TASK INSTRUCTIONS -> Reproduce exactly, from the line containing "Sergey Chuprunov | Aggregate: 177.5 -> 175.0", every line down to the end of the data below.
--- --- ---
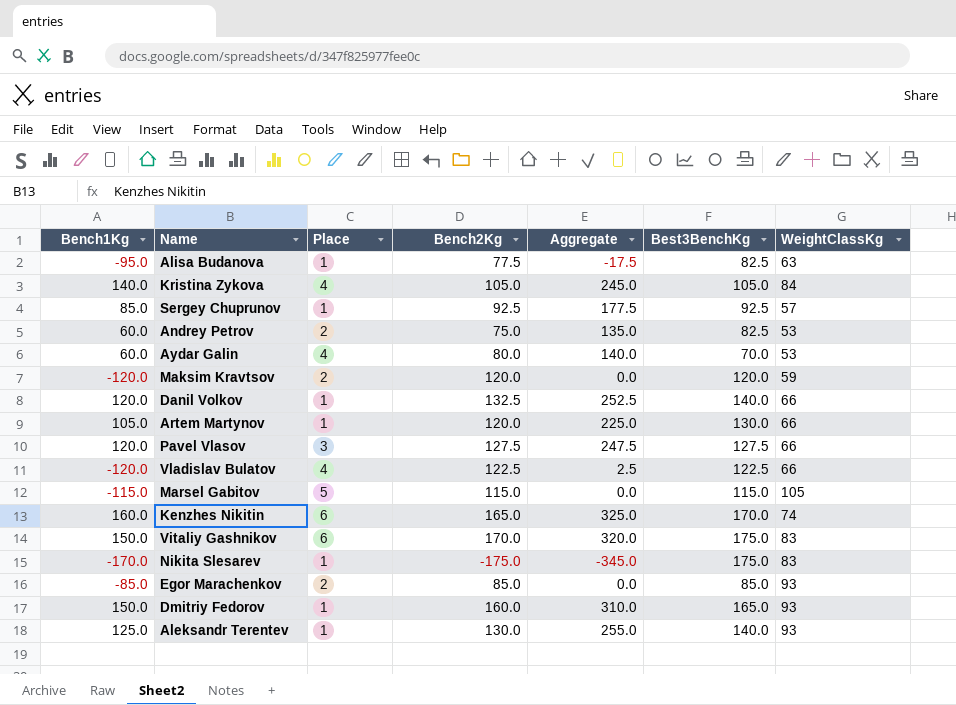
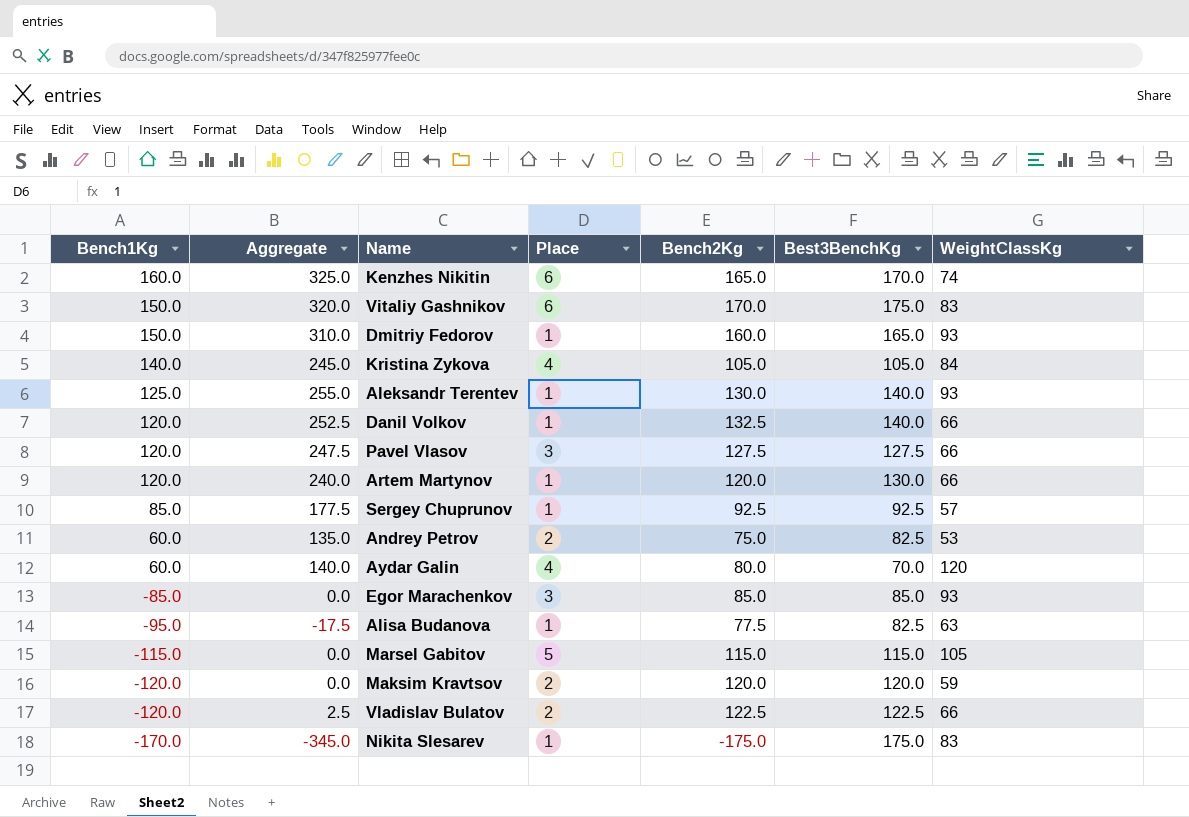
row order: none -> Bench1Kg descending
column Aggregate | position: 5 -> 2
Artem Martynov | Bench1Kg: 105.0 -> 120.0
Artem Martynov | Aggregate: 225.0 -> 240.0
Aydar Galin | WeightClassKg: 53 -> 120
Egor Marachenkov | Place: 2 -> 3
Vladislav Bulatov | Place: 4 -> 2

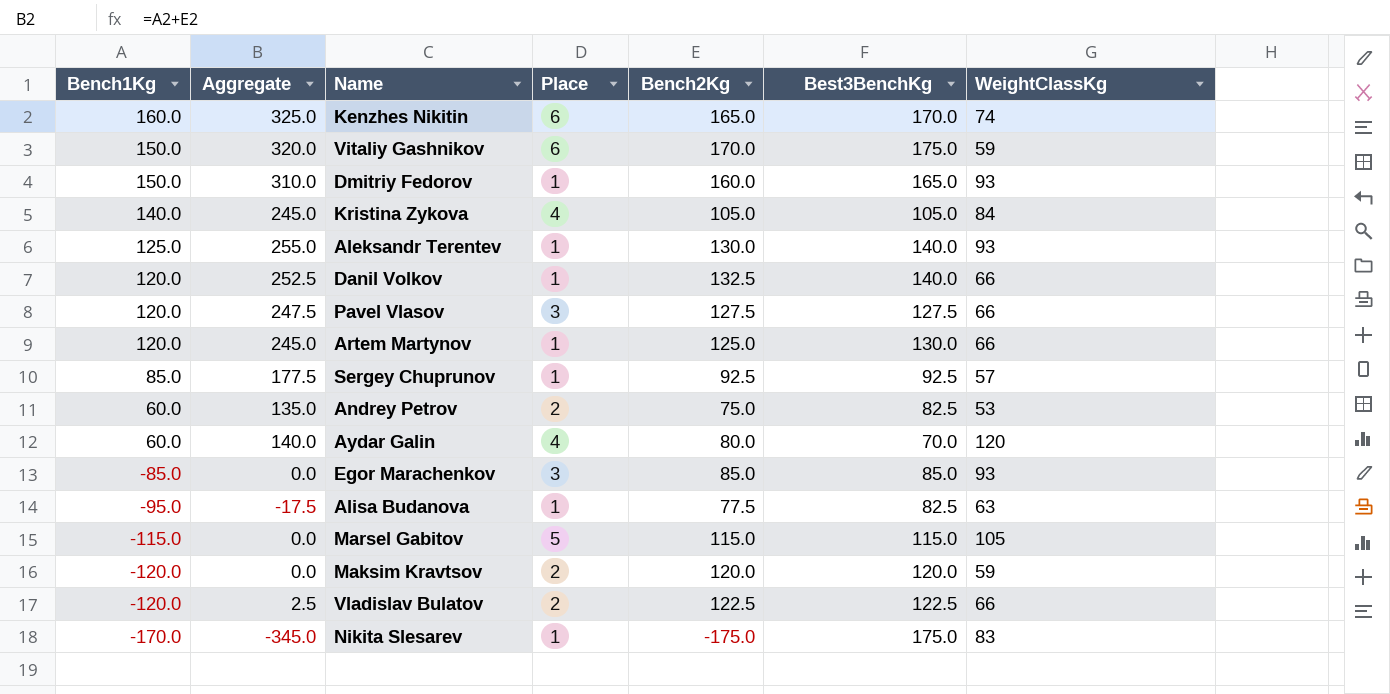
Vitaliy Gashnikov | WeightClassKg: 83 -> 59
Artem Martynov | Aggregate: 240.0 -> 245.0
Artem Martynov | Bench2Kg: 120.0 -> 125.0

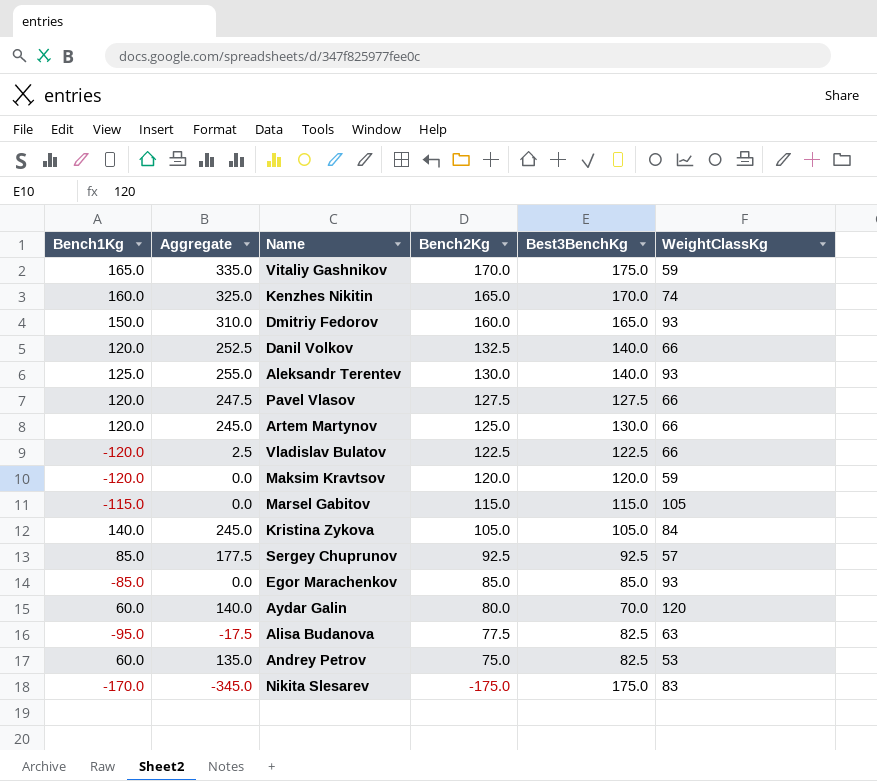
row order: Bench1Kg descending -> Bench2Kg descending
column Place | position: 4 -> none
Vitaliy Gashnikov | Bench1Kg: 150.0 -> 165.0
Vitaliy Gashnikov | Aggregate: 320.0 -> 335.0

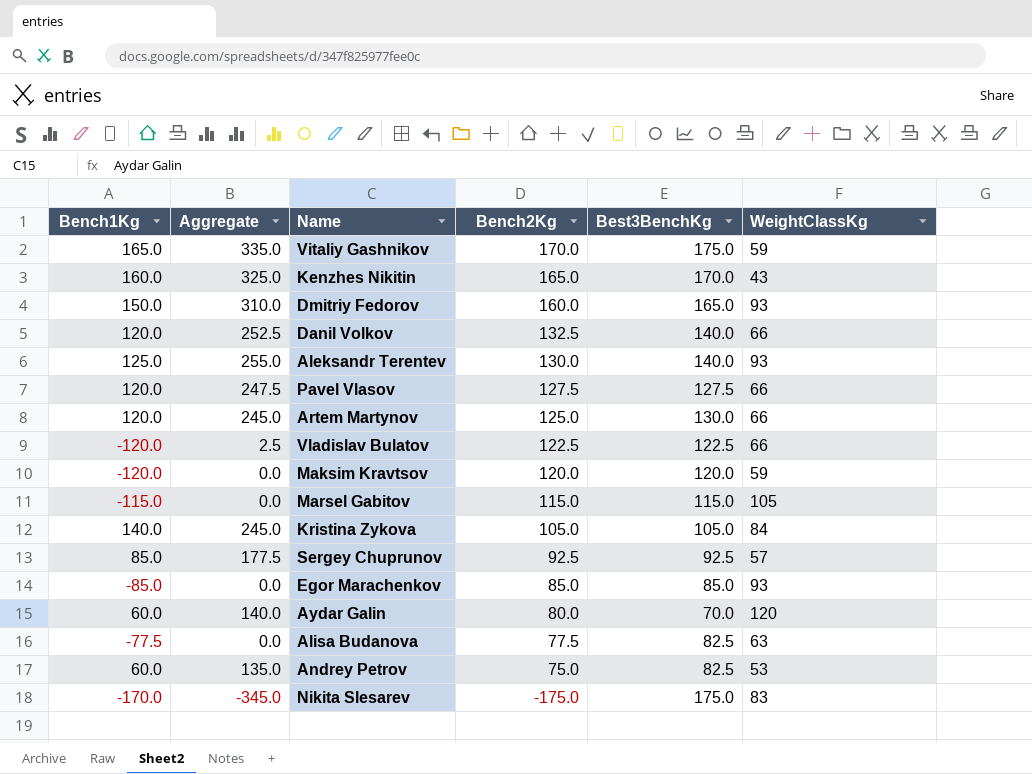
Kenzhes Nikitin | WeightClassKg: 74 -> 43
Alisa Budanova | Bench1Kg: -95.0 -> -77.5
Alisa Budanova | Aggregate: -17.5 -> 0.0

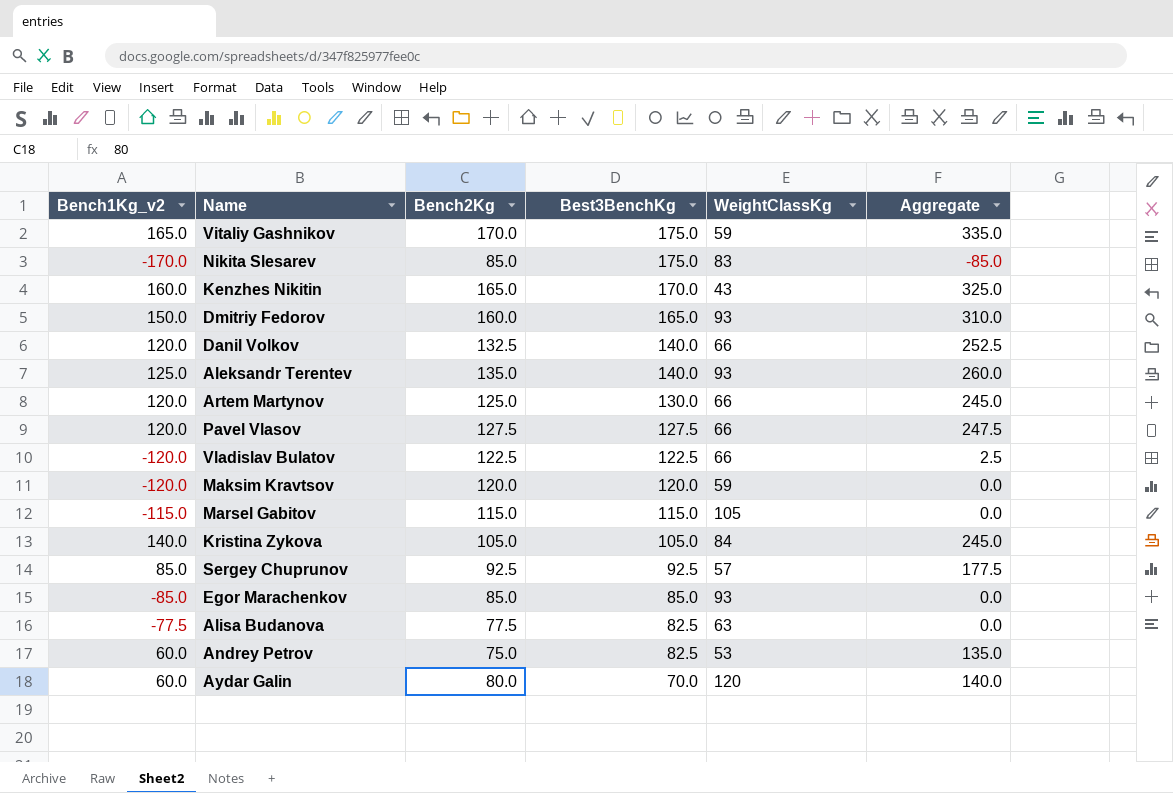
row order: Bench2Kg descending -> Best3BenchKg descending
column name: Bench1Kg -> Bench1Kg_v2
column Aggregate | position: 2 -> 6
Nikita Slesarev | Bench2Kg: -175.0 -> 85.0
Nikita Slesarev | Aggregate: -345.0 -> -85.0
Aleksandr Terentev | Bench2Kg: 130.0 -> 135.0
Aleksandr Terentev | Aggregate: 255.0 -> 260.0

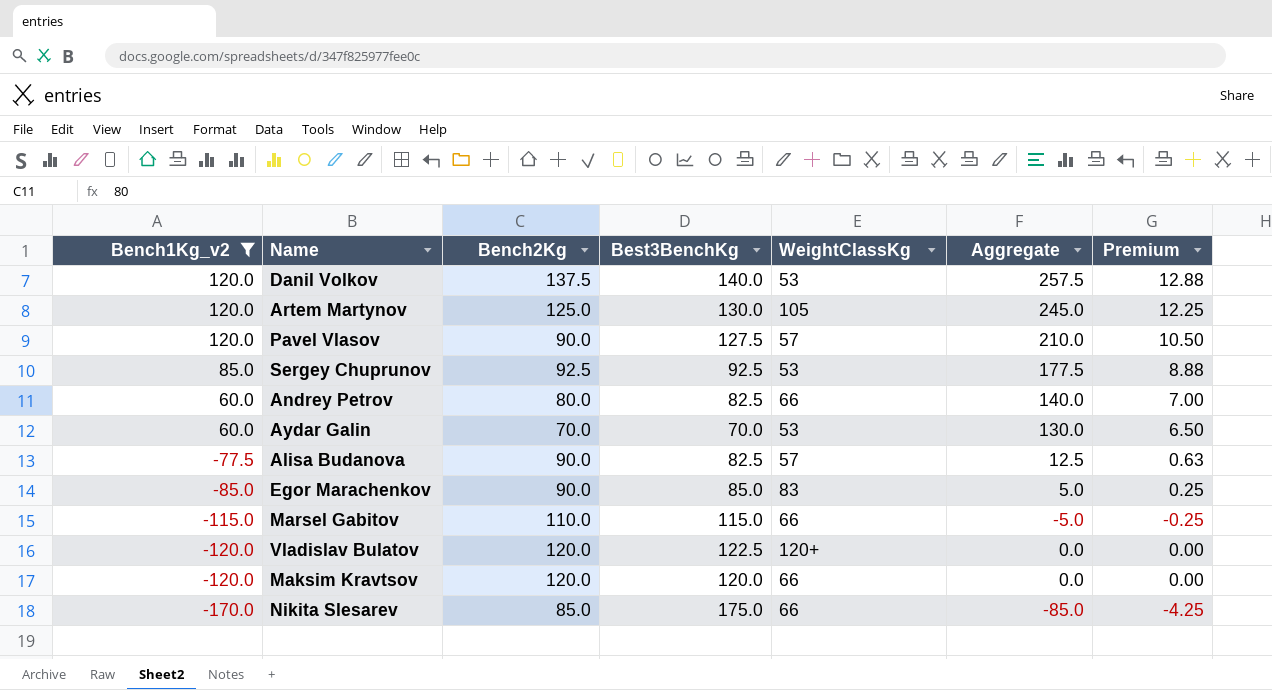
filter: none -> Bench1Kg_v2 <= 120.0
row order: Best3BenchKg descending -> Bench1Kg_v2 descending
column Premium | formula: none -> [Aggregate] * 0.05
Danil Volkov | Bench2Kg: 132.5 -> 137.5
Danil Volkov | WeightClassKg: 66 -> 53
Danil Volkov | Aggregate: 252.5 -> 257.5
Artem Martynov | WeightClassKg: 66 -> 105
Pavel Vlasov | Bench2Kg: 127.5 -> 90.0
Pavel Vlasov | WeightClassKg: 66 -> 57
Pavel Vlasov | Aggregate: 247.5 -> 210.0
Sergey Chuprunov | WeightClassKg: 57 -> 53
Andrey Petrov | Bench2Kg: 75.0 -> 80.0
Andrey Petrov | WeightClassKg: 53 -> 66
Andrey Petrov | Aggregate: 135.0 -> 140.0
Aydar Galin | Bench2Kg: 80.0 -> 70.0
Aydar Galin | WeightClassKg: 120 -> 53
Aydar Galin | Aggregate: 140.0 -> 130.0
Alisa Budanova | Bench2Kg: 77.5 -> 90.0
Alisa Budanova | WeightClassKg: 63 -> 57
Alisa Budanova | Aggregate: 0.0 -> 12.5
Egor Marachenkov | Bench2Kg: 85.0 -> 90.0
Egor Marachenkov | WeightClassKg: 93 -> 83
Egor Marachenkov | Aggregate: 0.0 -> 5.0
Marsel Gabitov | Bench2Kg: 115.0 -> 110.0
Marsel Gabitov | WeightClassKg: 105 -> 66
Marsel Gabitov | Aggregate: 0.0 -> -5.0
Vladislav Bulatov | Bench2Kg: 122.5 -> 120.0
Vladislav Bulatov | WeightClassKg: 66 -> 120+
Vladislav Bulatov | Aggregate: 2.5 -> 0.0
Maksim Kravtsov | WeightClassKg: 59 -> 66
Nikita Slesarev | WeightClassKg: 83 -> 66

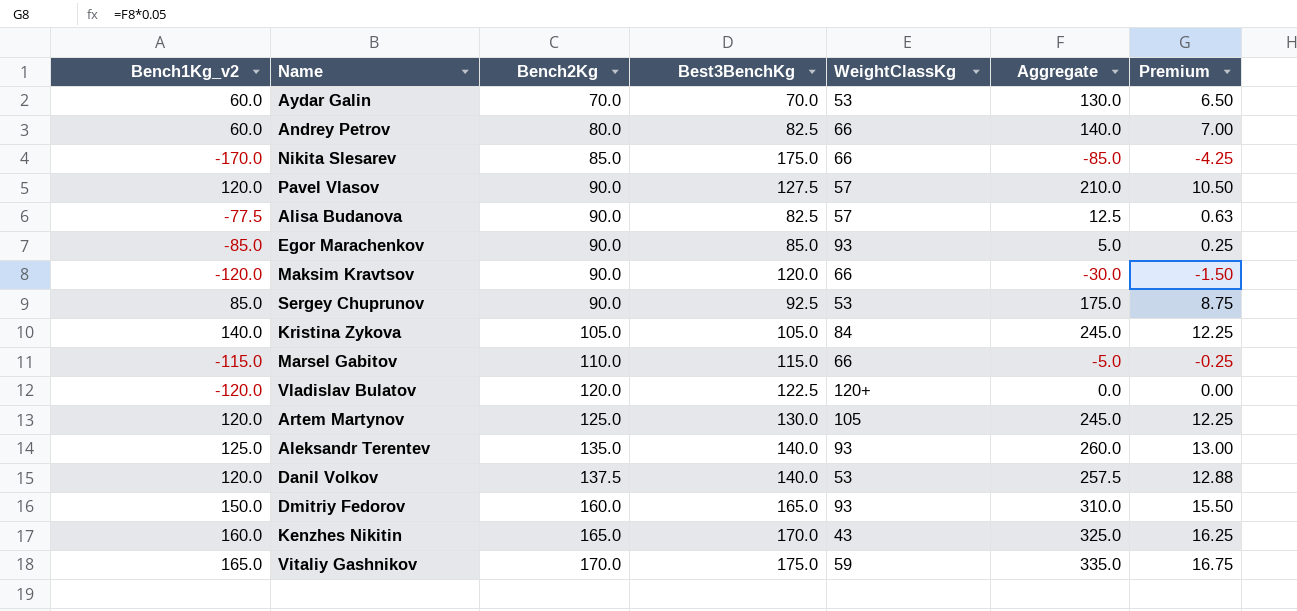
filter: Bench1Kg_v2 <= 120.0 -> none
row order: Bench1Kg_v2 descending -> Bench2Kg ascending
Egor Marachenkov | WeightClassKg: 83 -> 93
Maksim Kravtsov | Bench2Kg: 120.0 -> 90.0
Maksim Kravtsov | Aggregate: 0.0 -> -30.0
Maksim Kravtsov | Premium: 0.00 -> -1.50
Sergey Chuprunov | Bench2Kg: 92.5 -> 90.0
Sergey Chuprunov | Aggregate: 177.5 -> 175.0
Sergey Chuprunov | Premium: 8.88 -> 8.75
--- --- ---
RESULT FOR THIS TASK ->
Sergey Chuprunov | Aggregate: 177.5 -> 175.0
Sergey Chuprunov | Premium: 8.88 -> 8.75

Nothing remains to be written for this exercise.